FTC Required Disclaimer: I received this book from the publisher. I did not receive any monetary compensation for this review.




Monday, March 1, 2010

YA Pick


The Compound
by S.A. Bodeen
Feiwel and Friends (Macmillan), 2008.
248 pages.

This first novel was surprising. Surprisingly great! The Compound strikes close to home in this era of the Internet and streaming video where news stories hit the net within seconds. Because we are so aware of government coups, upheavals, gorilla warfare, and nukes, we are afraid of something happening as it does in this novel.
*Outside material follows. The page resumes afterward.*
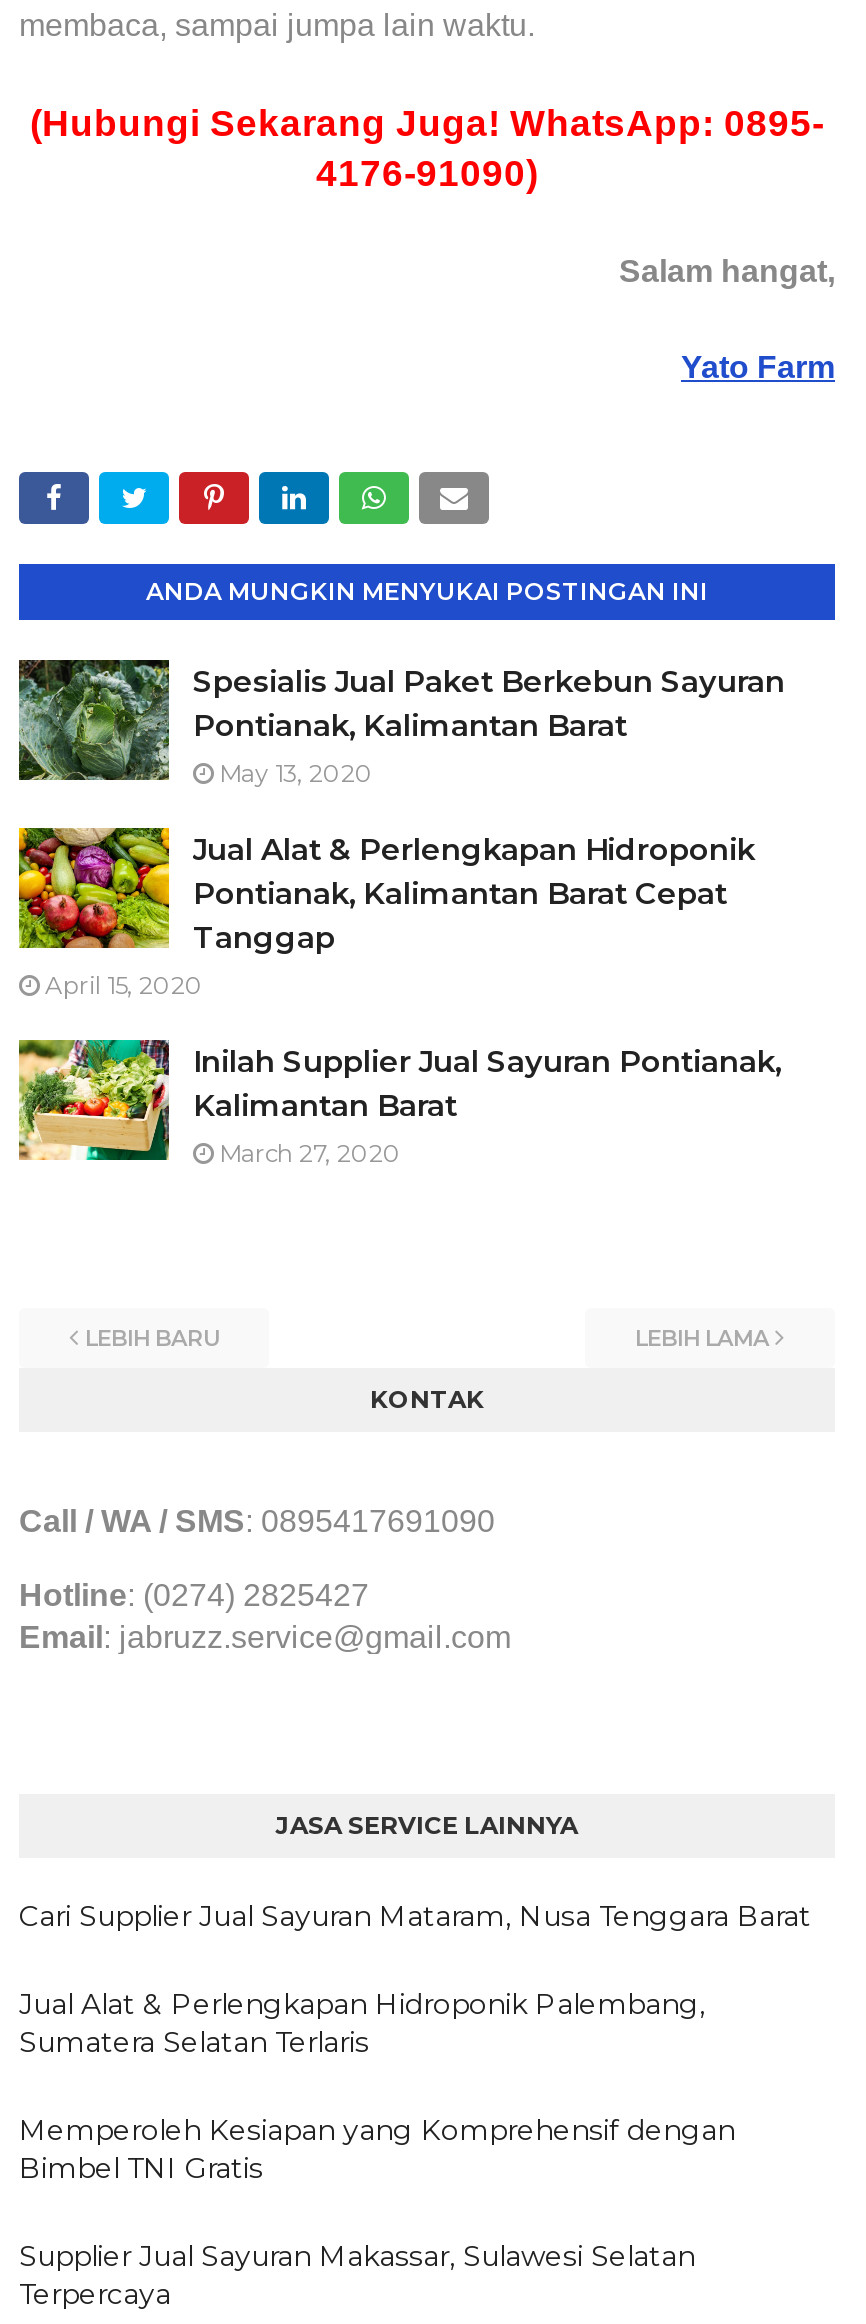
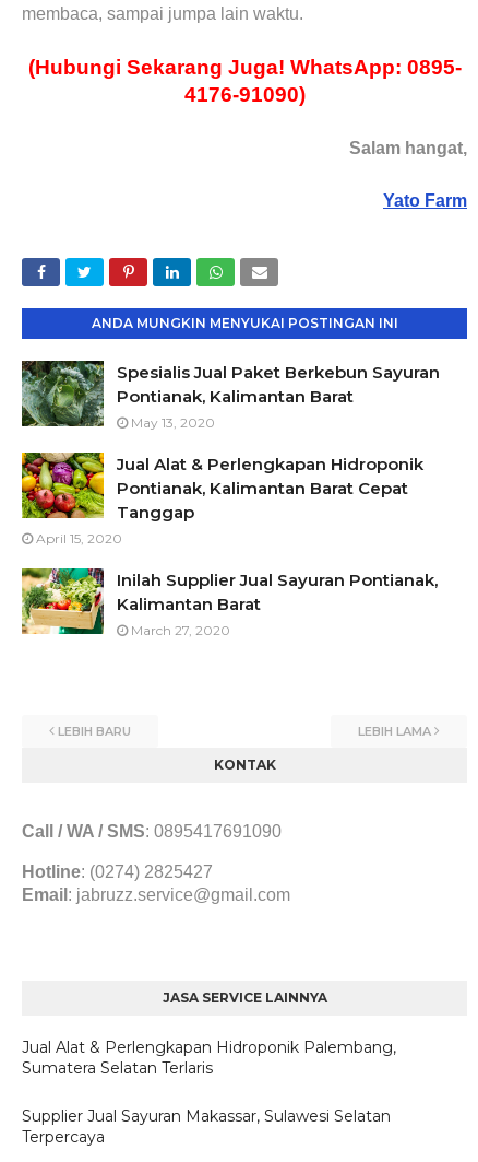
[19,1898,811,1934] Cari Supplier Jual Sayuran Mataram, Nusa Tenggara Barat -> none
[19,2112,735,2186] Memperoleh Kesiapan yang Komprehensif dengan | Bimbel TNI Gratis -> none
Eli and his family are forced into a safe compound underground built by his eccentric billionaire father. Eli's twin and grandmother don't make it before the iron door shuts. They are lost to the family. The world as Eli knew it has been destroyed by nukes and radiation. They are only safe stuck in the compound for the next fifteen years. The vault cannot be opened until fifteen years pass and the world is "safe" from nuclear fall-out. His father has planned this safe haven for years and stockpiled supplies, even medicine and a medical wing. They are prepared for anything. Except the livestock start dying, flour is running short, and they are facing a real food crisis. His father has planned for that. Every year a new Supplement joins the family. These are the offspring of Eli's mother and father--yes, children--, but they are not considered part of the family. They are raised in case the food runs out.

Eli and his sister find shocking news. They discover that their father has been in touch with the outside world through the Internet. They wonder, if there is Internet, people are still alive! And if there is Internet, most of the world must be normal! Eli confronts his father about the lies, and the novel continues to shock. Readers who like thrillers will love this one. Recommended for all YA collections, grades 7 and up.